Gambling: a revised definition
1. Risk of loss
Gambling involves placing a bet on the outcome of a future event. It carries significant risk which could result in the loss of something of value, e.g. your money, your time or your health.
2. Irreversible and based on chance
The result of the bet relies exclusively on chance. Once a bet is made, it is irreversible and the outcome is completely out of your control.
3. Positive expectancy
No skill set may be acquired and applied that will result in a positive expectancy. Whilst short term gains may be made, repeated bets increase the probability of cumulative loss. This is because a positive expectancy is not possible in the medium to long term.

(NB: the concept of positive expectancy is central the remainder of this FAQ. If you’re unfamiliar with it, an explanation is provided in the Essentials Of First Steps Sticky under the section entitled: ‘FIVE TRADING PRECEPTS’)

The key difference between the dictionary definition and the revised definition is the third point about positive expectancy. (+PE or -PE from now on.) In other words, if you have a +PE, probability is on your side and you're very likely to make money in the medium to long term. Conversely, a -PE means that probability is against you and you're highly unlikely to make money in the medium to long term. Let’s see what happens when the revised definition is applied to the various ‘bets’ discussed so far. To be free of the gambling label, any activity must fail to meet points 2 and 3 of the definition.

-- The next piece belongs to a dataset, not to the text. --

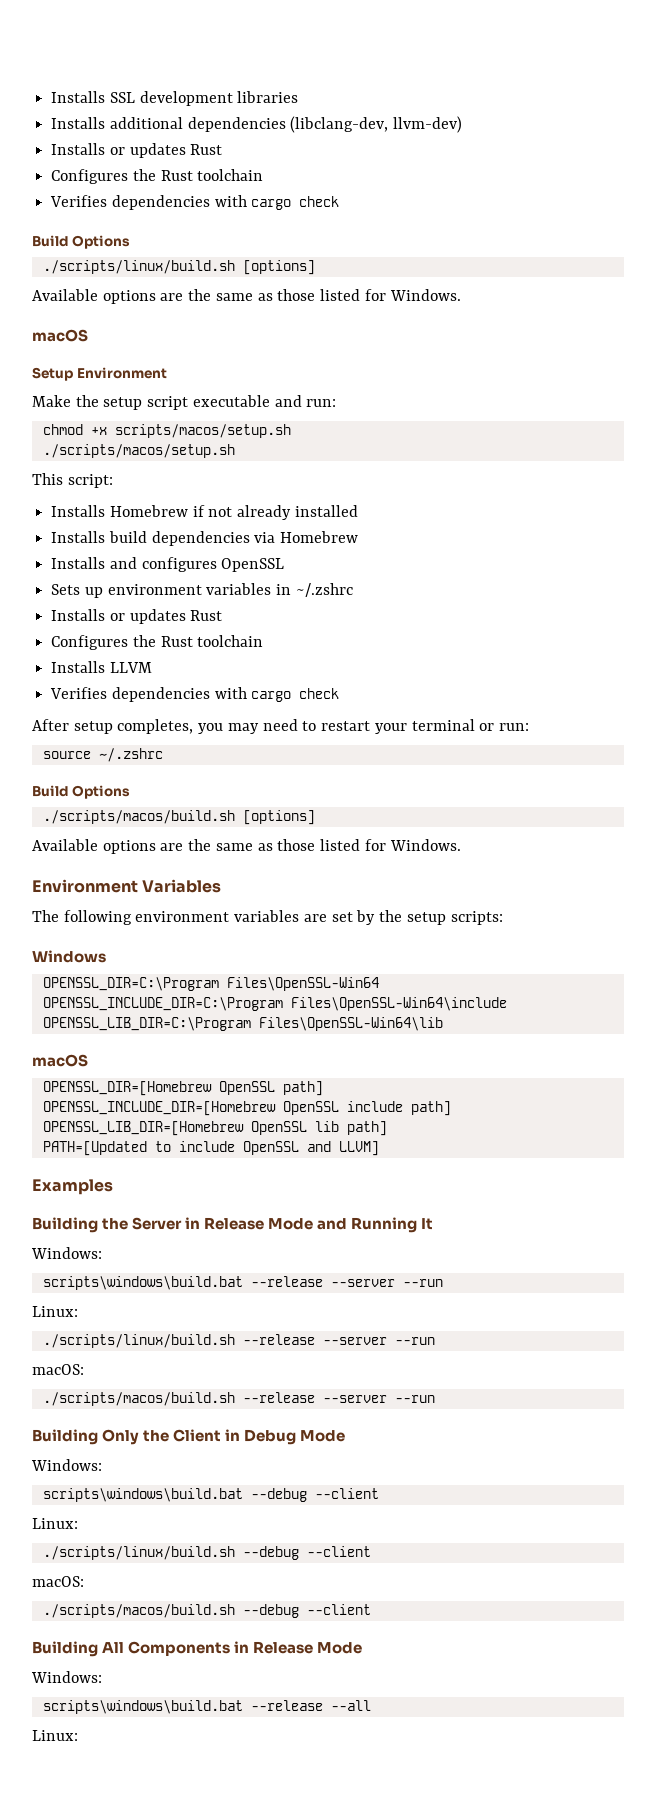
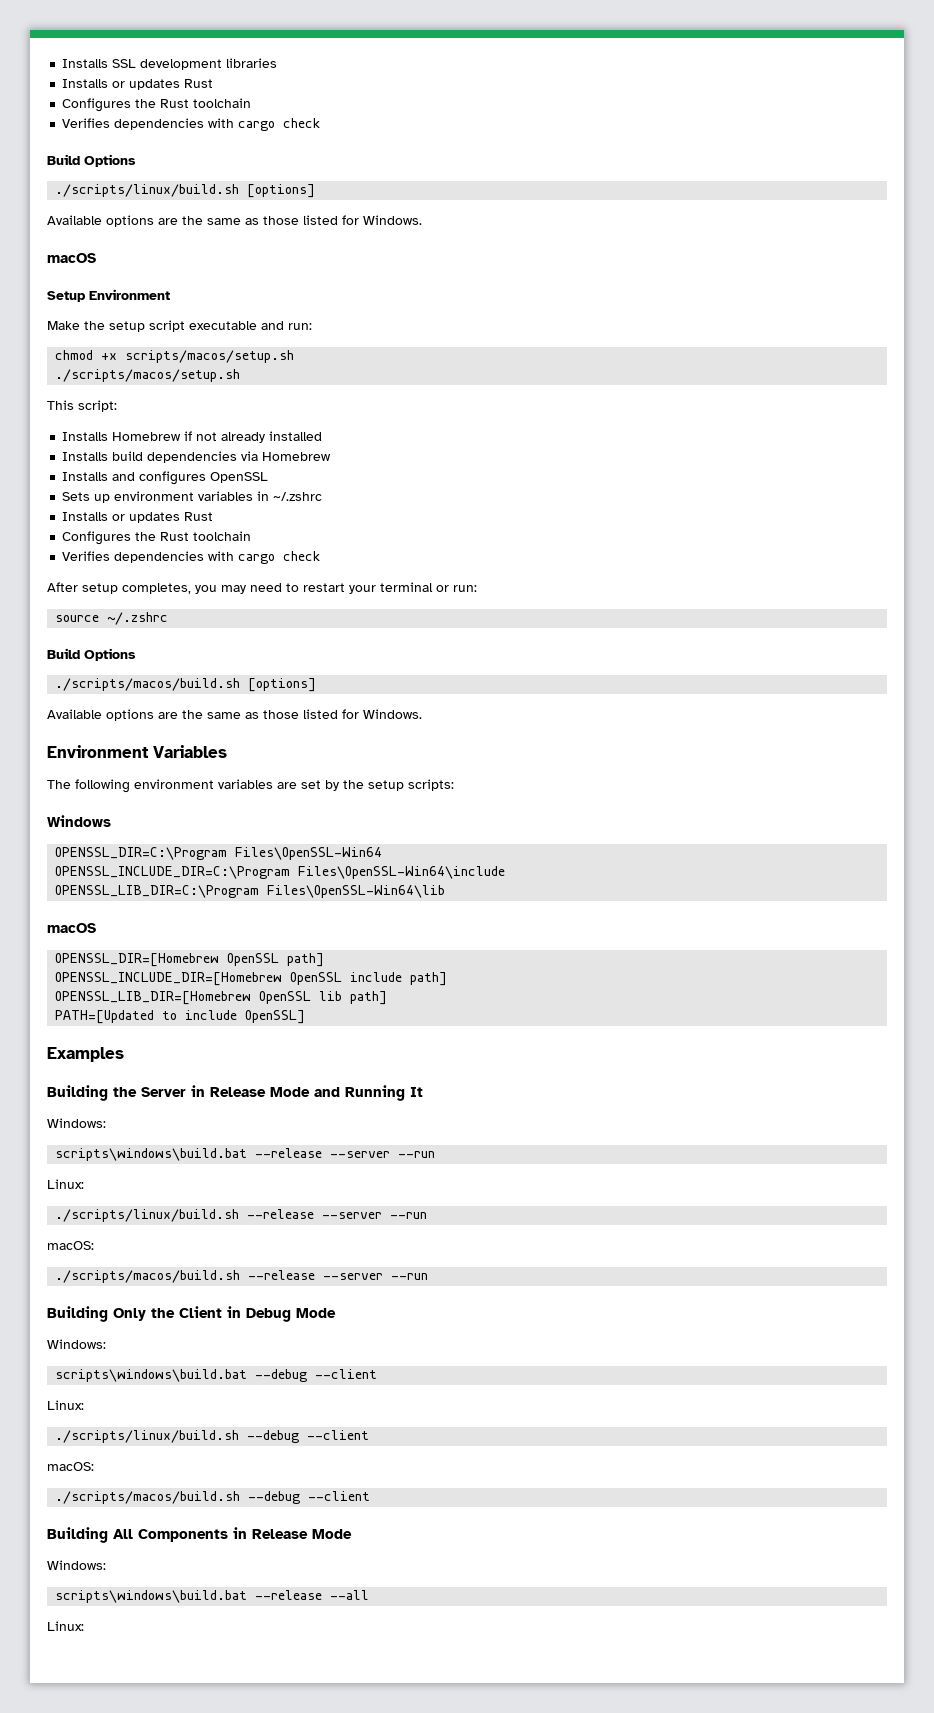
- Installs additional dependencies (libclang-dev, llvm-dev)
- Installs LLVM
- PATH=[Updated to include OpenSSL and LLVM]
+ PATH=[Updated to include OpenSSL]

In other words, the activity must not rely exclusively on chance alone and there must be the potential for a +PE.

Test application #1: crossing a road
You may recall from the Short Answer that – based on the Oxford Dictionary of English definition - crossing the road could be considered as gambling. So, we’ll start with that and see if the revised definition produces a different conclusion to the famous dictionary.
Risk of loss
There is risk of loss if you get it wrong. Your health is at stake and, possibly, your life. On the basis of this criterion alone, crossing the road is gambling.
Irreversible and based on chance
Have you ever stepped down off the pavement into the road, only to change your mind and swiftly step back up onto the pavement? In which case, you reversed your ‘bet’, directly influencing the outcome.
Positive expectancy
You may or may not have been formally taught the ‘Green Cross Code’ as a child. Either way, you’ve acquired and applied a skill set that enables you to cross roads safely, time after time. You have every reason to think that you will be able to continue to do this in the future. You, like most people, have an extremely high +PE.
Conclusion
Based on the revised definition, crossing the road failed to meet two of the three criteria. Therefore, it is not considered to be gambling.

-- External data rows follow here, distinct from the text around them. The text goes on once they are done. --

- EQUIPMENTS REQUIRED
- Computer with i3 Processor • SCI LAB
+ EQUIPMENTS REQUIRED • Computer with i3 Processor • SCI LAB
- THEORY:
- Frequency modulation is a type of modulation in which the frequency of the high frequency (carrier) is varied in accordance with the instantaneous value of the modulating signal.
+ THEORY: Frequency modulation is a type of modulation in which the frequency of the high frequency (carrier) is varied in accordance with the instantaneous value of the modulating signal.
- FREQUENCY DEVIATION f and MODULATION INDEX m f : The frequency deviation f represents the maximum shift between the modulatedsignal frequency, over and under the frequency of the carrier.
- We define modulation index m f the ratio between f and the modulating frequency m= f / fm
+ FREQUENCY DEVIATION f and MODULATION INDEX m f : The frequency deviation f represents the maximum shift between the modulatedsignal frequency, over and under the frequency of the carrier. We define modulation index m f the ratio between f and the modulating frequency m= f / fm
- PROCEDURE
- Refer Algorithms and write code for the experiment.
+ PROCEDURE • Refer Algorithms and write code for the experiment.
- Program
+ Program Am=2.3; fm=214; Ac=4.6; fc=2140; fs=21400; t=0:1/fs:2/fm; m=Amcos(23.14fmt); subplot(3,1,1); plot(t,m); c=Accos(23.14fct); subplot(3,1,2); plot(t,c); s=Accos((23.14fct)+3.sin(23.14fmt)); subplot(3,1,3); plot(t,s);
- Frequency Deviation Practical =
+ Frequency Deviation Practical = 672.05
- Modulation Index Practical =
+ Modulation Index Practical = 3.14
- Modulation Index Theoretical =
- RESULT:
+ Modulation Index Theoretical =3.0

Test application #2: betting on horses
Risk of loss
Financially, the risk is big. Additionally, there’s the risk of addiction which, in turn, could lead to other risks including relationships breaking down, stress and debt etc.
Irreversible and based on chance
The majority of people will back a particular horse on a whim based on gut instinct. However, it is believed that there are some professionals who have acquired – or have access to – great skill and knowledge about the sport in general; and horses, jockeys and trainers in particular. For this elite group, the success or failure of their bets is not governed by chance alone.
Positive expectancy
Only a tiny minority of people who bet on the result of a horse race enjoy a +PE. The vast majority will lose money over the medium to long term, based on a very poor -PE.
Conclusion
All three criteria are ticked when applied to the majority of people betting on horse races, qualifying them as 100% gamblers. However, there are a handful of professionals who are not gamblers according to the revised definition. These people manage to make money consistently over time. That said, they will always be tarred with the gambling brush because the vast majority of people lose money and, not only that, many of them accept that what they’re doing is gambling.

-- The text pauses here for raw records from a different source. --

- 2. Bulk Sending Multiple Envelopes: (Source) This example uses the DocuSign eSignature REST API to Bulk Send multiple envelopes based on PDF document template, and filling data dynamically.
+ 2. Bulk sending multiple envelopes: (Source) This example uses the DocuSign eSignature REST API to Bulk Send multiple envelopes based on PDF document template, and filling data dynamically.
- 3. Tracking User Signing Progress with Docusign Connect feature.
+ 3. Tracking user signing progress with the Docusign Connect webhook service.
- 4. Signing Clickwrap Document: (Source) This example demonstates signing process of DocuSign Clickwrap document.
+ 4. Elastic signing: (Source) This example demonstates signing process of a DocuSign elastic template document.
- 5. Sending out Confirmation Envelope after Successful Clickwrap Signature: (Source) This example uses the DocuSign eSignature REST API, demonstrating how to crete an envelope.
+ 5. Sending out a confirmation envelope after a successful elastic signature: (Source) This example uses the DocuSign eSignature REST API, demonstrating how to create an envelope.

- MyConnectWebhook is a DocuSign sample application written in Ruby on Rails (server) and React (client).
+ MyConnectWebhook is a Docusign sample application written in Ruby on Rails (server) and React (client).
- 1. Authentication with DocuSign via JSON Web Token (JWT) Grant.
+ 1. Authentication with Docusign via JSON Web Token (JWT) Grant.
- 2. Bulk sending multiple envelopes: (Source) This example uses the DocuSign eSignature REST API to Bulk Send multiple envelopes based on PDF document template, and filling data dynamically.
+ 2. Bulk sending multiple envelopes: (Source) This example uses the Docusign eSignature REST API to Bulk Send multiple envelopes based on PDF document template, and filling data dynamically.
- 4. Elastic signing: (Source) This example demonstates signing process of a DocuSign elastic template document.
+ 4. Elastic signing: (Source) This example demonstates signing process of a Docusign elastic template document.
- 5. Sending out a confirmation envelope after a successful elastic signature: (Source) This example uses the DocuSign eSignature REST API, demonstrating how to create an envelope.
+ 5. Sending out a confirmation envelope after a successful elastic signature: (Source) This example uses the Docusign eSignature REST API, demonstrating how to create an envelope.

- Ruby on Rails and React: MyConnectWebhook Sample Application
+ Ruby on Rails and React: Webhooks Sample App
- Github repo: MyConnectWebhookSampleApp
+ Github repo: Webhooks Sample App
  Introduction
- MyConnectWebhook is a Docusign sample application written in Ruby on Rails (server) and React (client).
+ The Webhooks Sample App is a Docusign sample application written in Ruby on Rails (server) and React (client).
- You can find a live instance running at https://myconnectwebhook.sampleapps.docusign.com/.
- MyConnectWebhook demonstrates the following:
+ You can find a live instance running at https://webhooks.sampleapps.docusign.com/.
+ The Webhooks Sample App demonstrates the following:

Some interesting questions to ponder . . .
If the majority of people who bet on horse races fulfil the criteria for being 100% gamblers, where does this leave the likes of Ladbrokes and William Hill who take their bests? Same question applies to casinos such as Caesars Palace and the Mandalay Bay Resort in Las Vegas. These are four immensely successful businesses; are their owners and directors not gambling just as much as the punters who walk through their doors? Many people would say no because: 'the odds always favour the house.' In other words, they enjoy a +PE, while their customers suffer from a poor -PE.

Test application #3: business
One of the examples provided in the dictionary definition was: ‘he was gambling on the success of his satellite TV channel.’ This might surprise and disappoint some business men and women as they tend not to view themselves – or wish to be viewed by others - as gamblers. As Ambrose Bierce, the American critic and satirist observed: “The gambling known as business looks with austere disfavour upon the business known as gambling.”
Risk of loss
Nearly every business has to embrace all manner of risk on a daily basis. E.g. the risk of losing customers, risk posed by competitors and failing to meet deadlines – to name but a few.
Irreversible and based on chance
The success or failure of any business venture is not governed exclusively by chance. Most businesses have the ability to remain adaptable and respond to changing market conditions.
Positive expectancy
If a business is able to identify a gap in the market and fill it with a product or service at a fair price, of sufficient quality, and backed by reasonable customer service, then it may well have a +PE. Equally, many businesses are doomed to failure from day one because they haven’t researched the market sufficiently, they don’t have the necessary skills and they are undercapitalized etc. In other words, they suffer from a -PE.
Conclusion
It could be argued that the market place is a giant sieve designed to filter out poor business people that don’t have a +PE. Businesses in this category are unlikely to survive for very long and the few that do rely heavily on chance. By contrast, professional business people will not only have a +PE, they will factor into their business plan the various risks associated with their venture. A huge chasm separates the amateurs from the pros: the former are gamblers surviving on a wing and a prayer, while the latter tend to be risk averse who leave little – if anything – to chance. So, are business people gamblers or not? The answer is that it entirely depends on the individual business and the people who run it.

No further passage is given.